Some people are inherently reluctant to change. Others embrace it. To accelerate the pace of change, you may need to change “the trust equation.”
In my book The Leadership Equation, I talk about how trust hinges on predictable expectations. If I do something for you, then I expect to get something in return. That’s the principle of reciprocal altruism. It’s at the root of trust. Changing the trust equation means animating the workplace with mechanisms of reciprocity that encourage change, rather than subvert it.
At Apple, what drove its momentous growth was a relentless focus on the user. CEO Steve Jobs created a culture that continuously experimented with new ways to surprise and delight customers.
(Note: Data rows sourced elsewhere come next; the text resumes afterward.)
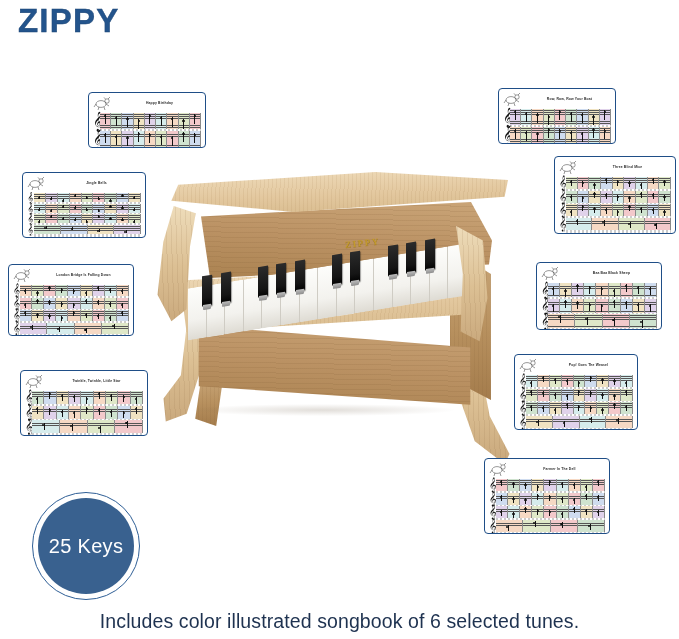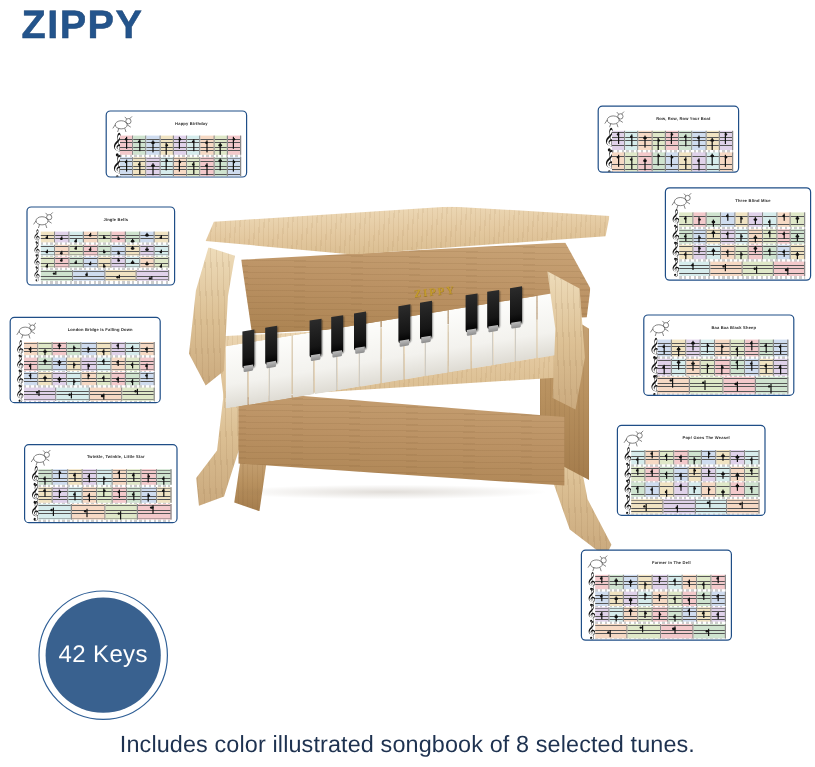--- a/index.html
+++ b/index.html
@@ -1729,7 +1729,7 @@
   <div class="badge-wrap">
     <div class="badge-ring"></div>
     <div class="badge-fill">
-      <span class="badge-text">42 Keys</span>
+      <span class="badge-text">25 Keys</span>
     </div>
   </div>
 

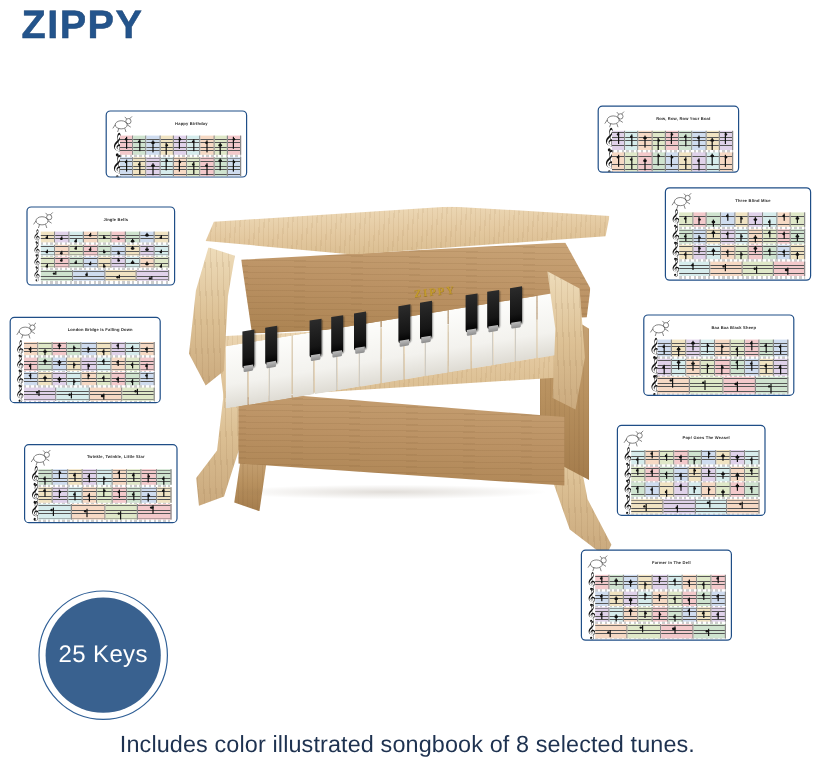--- a/index.html
+++ b/index.html
@@ -1733,7 +1733,7 @@
     </div>
   </div>
 
-  <div class="caption">Includes color illustrated songbook of 8 selected tunes.</div>
+  <div class="caption">Includes color illustrated songbook of 6 selected tunes.</div>
 
 </div>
Intel is another company with a relentless focus on change. With each new project, employees compete for positions on project teams. Those who bring the best ideas and proven skills get selected. Those who get left out are literally left without jobs. It’s “survival of the fittest,” and it creates a culture of continuous improvement, innovation, and success at Intel.
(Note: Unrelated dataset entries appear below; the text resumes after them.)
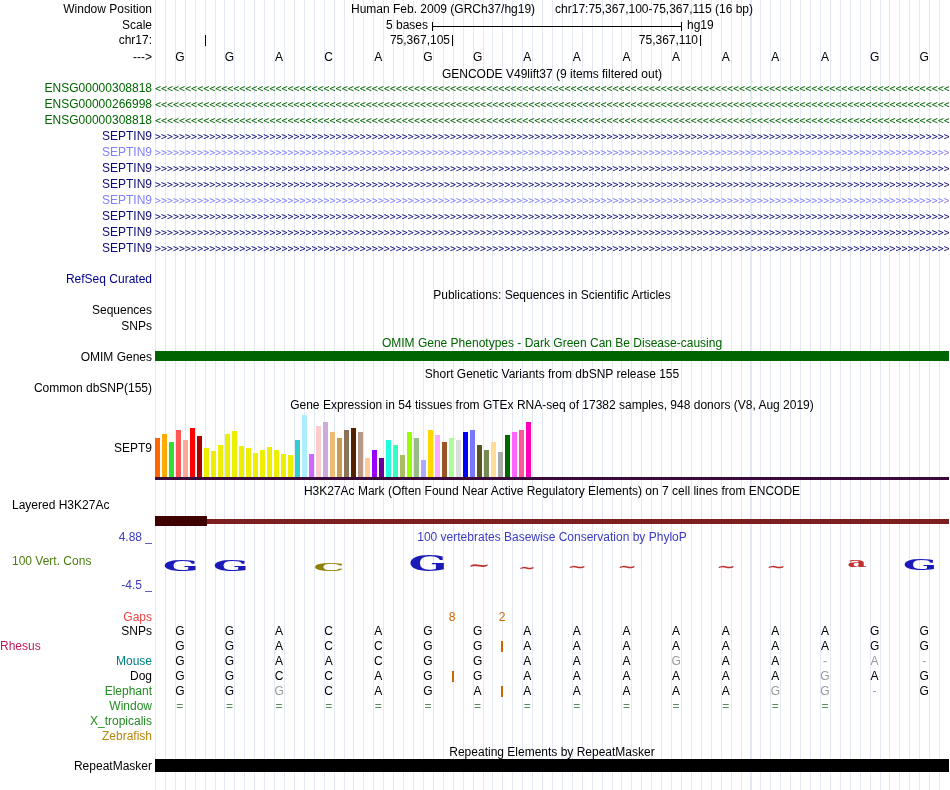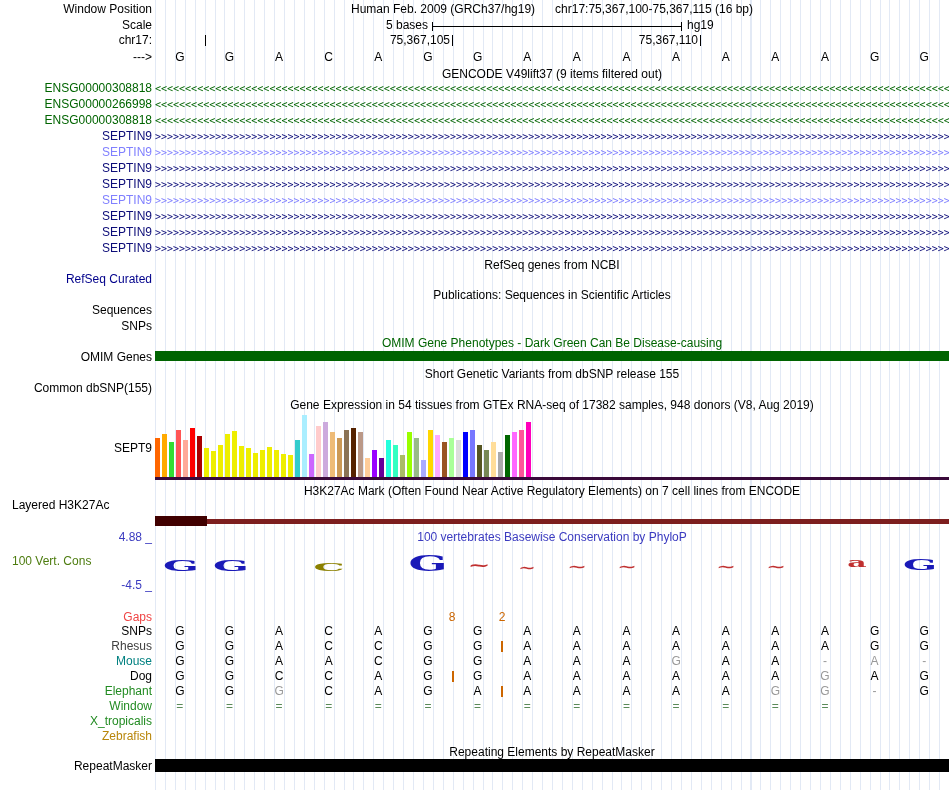--- a/index.html
+++ b/index.html
@@ -39,7 +39,6 @@
 
   <div class="title" style="top:67px">GENCODE V49lift37 (9 items filtered out)</div>
 
-  <div class="title" style="top:258px">RefSeq genes from NCBI</div>
   <span class="side" style="top: 272px; color: rgb(0, 0, 139);">RefSeq Curated</span>
 
   <div class="title" style="top:288px">Publications: Sequences in Scientific Articles</div>

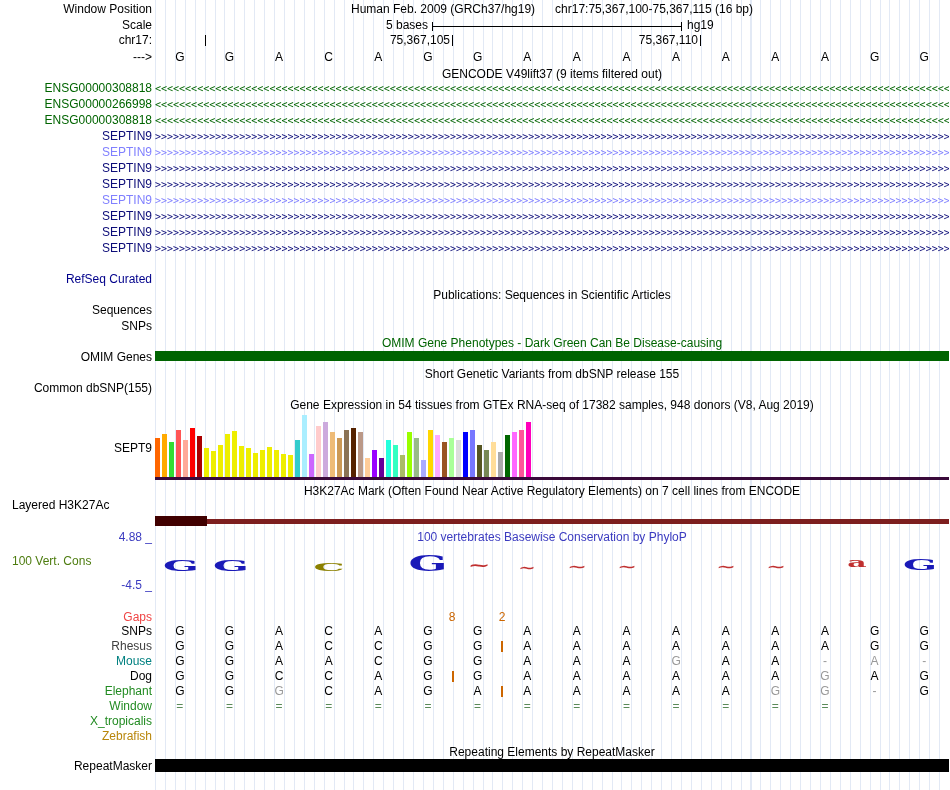--- a/index.html
+++ b/index.html
@@ -202,7 +202,7 @@
     <span style="position: absolute; left: 824.938px; top: 624px; transform: translateX(-50%); line-height: 15px; color: rgb(0, 0, 0);">A</span>
     <span style="position: absolute; left: 874.562px; top: 624px; transform: translateX(-50%); line-height: 15px; color: rgb(0, 0, 0);">G</span>
     <span style="position: absolute; left: 924.188px; top: 624px; transform: translateX(-50%); line-height: 15px; color: rgb(0, 0, 0);">G</span>
-    <span style="position: absolute; left: 0px; top: 639px; width: 152px; text-align: right; color: #404040; line-height: 15px; white-space: nowrap;">Rhesus</span>
+    <span style="position: absolute; left: 0px; top: 639px; width: 152px; color: #be185d; line-height: 15px; white-space: nowrap;">Rhesus</span>
     <span style="position: absolute; left: 179.812px; top: 639px; transform: translateX(-50%); line-height: 15px; color: rgb(0, 0, 0);">G</span>
     <span style="position: absolute; left: 229.438px; top: 639px; transform: translateX(-50%); line-height: 15px; color: rgb(0, 0, 0);">G</span>
     <span style="position: absolute; left: 279.062px; top: 639px; transform: translateX(-50%); line-height: 15px; color: rgb(0, 0, 0);">A</span>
Once people understand why continuous change is truly important for the company’s future success, it ignites a sense of ownership. This has nothing to do with compensation and everything to do with instilling a sense of purpose. Once people see what is truly essential for the company’s success, it unleashes the natural drive to improve.
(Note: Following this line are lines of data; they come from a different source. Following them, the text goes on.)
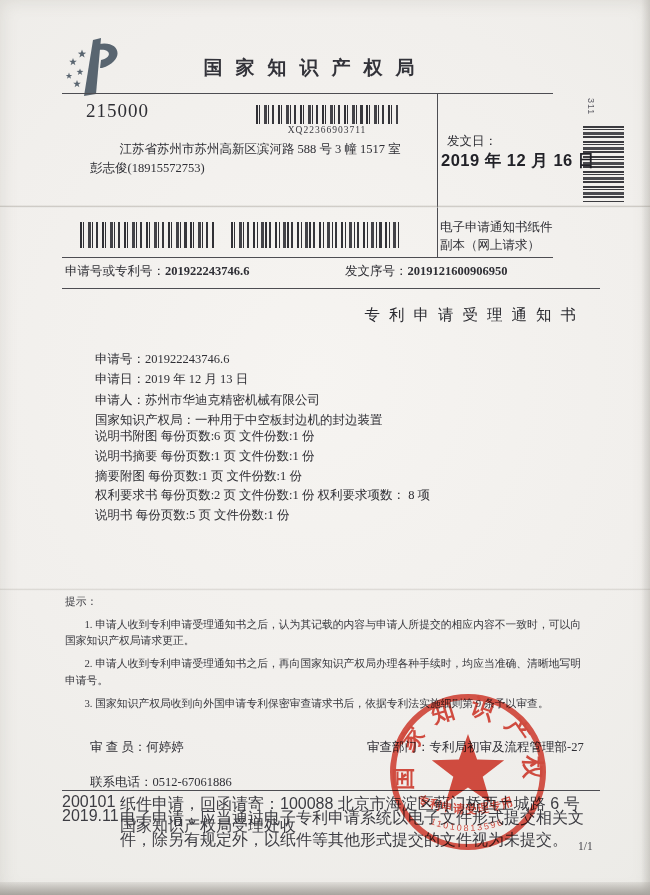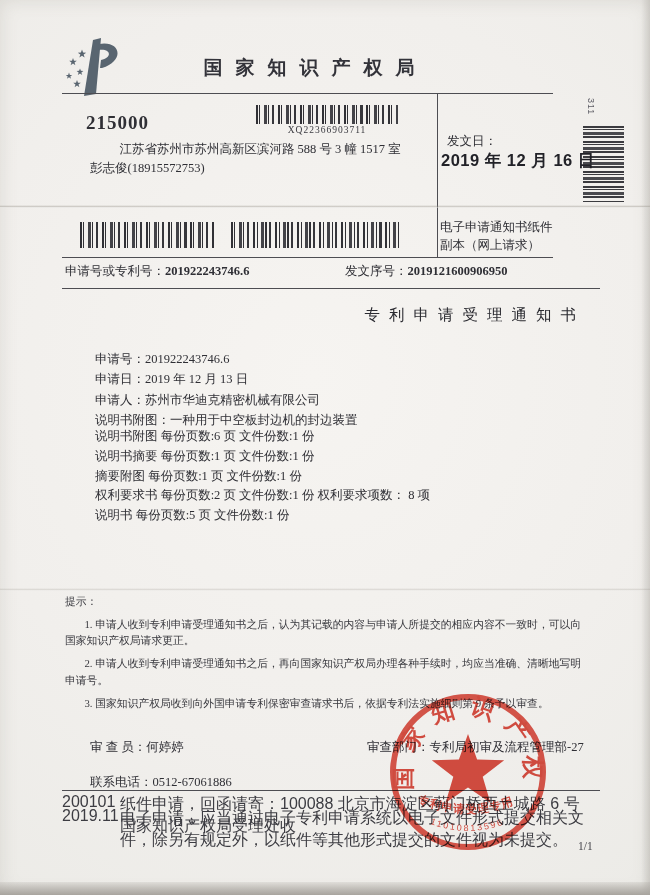--- a/index.html
+++ b/index.html
@@ -32,7 +32,7 @@
     font-size:19px; font-weight:700; letter-spacing:13px; color:#33333a; text-indent:13px; }
 
   
-  .postal { position:absolute; left:86px; top:112px; font-size:19px; font-weight:700; letter-spacing:1px;text-align:right; }
+  .postal { position:absolute; left:86px; top:100px; font-size:19px; font-weight:400; letter-spacing:1px;text-align:right; }
   .barcode-h { background-image:repeating-linear-gradient(90deg,
       #16161c 0 2px, transparent 2px 3.5px,
       #16161c 3.5px 4.5px, transparent 4.5px 8px,

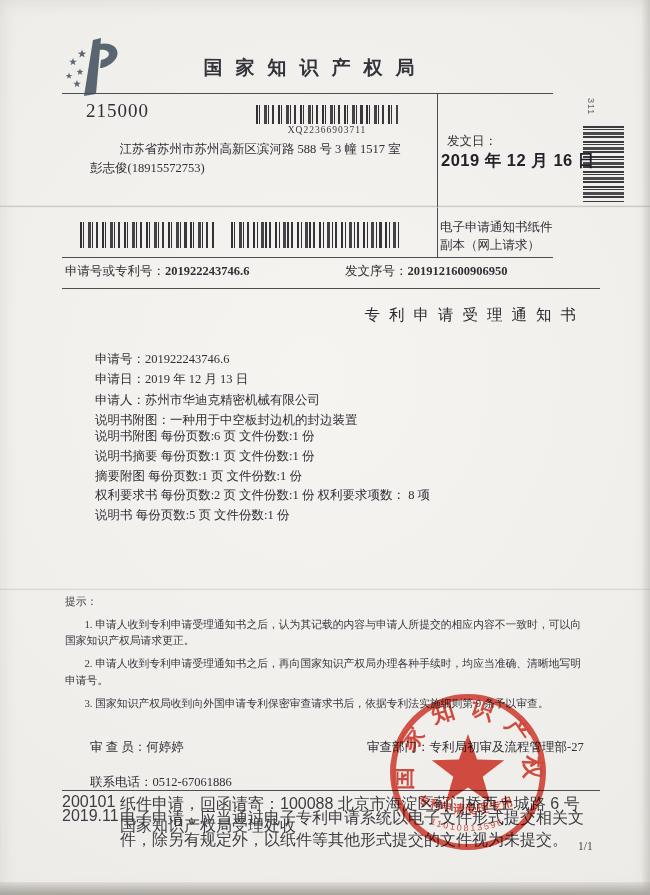--- a/index.html
+++ b/index.html
@@ -153,7 +153,7 @@
     <div class="line"><span>申请号：</span><span>201922243746.6</span></div>
     <div class="line"><span>申请日：</span><span>2019 年 12 月 13 日</span></div>
     <div class="line"><span>申请人：</span><span>苏州市华迪克精密机械有限公司</span></div>
-    <div class="line"><span>说明书附图：</span><span>一种用于中空板封边机的封边装置</span></div>
+    <div class="line"><span>国家知识产权局：</span><span>一种用于中空板封边机的封边装置</span></div>
   </div>
 
   <div class="n-received">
With that idea in mind, it is the leader’s job to make sure this honest conversation is taking place regularly throughout the organization. That means reorienting yourself and understanding that this type of communication is the most important thing you can do.
Internally, this means a focus on creating forums throughout your company where people can talk, share information, and continuously learn. It also means focusing on external communication. Since there is no “under the radar” anymore, leaders need to invent new ways to communicate and shape the rules of the game with customers, shareholders, and others.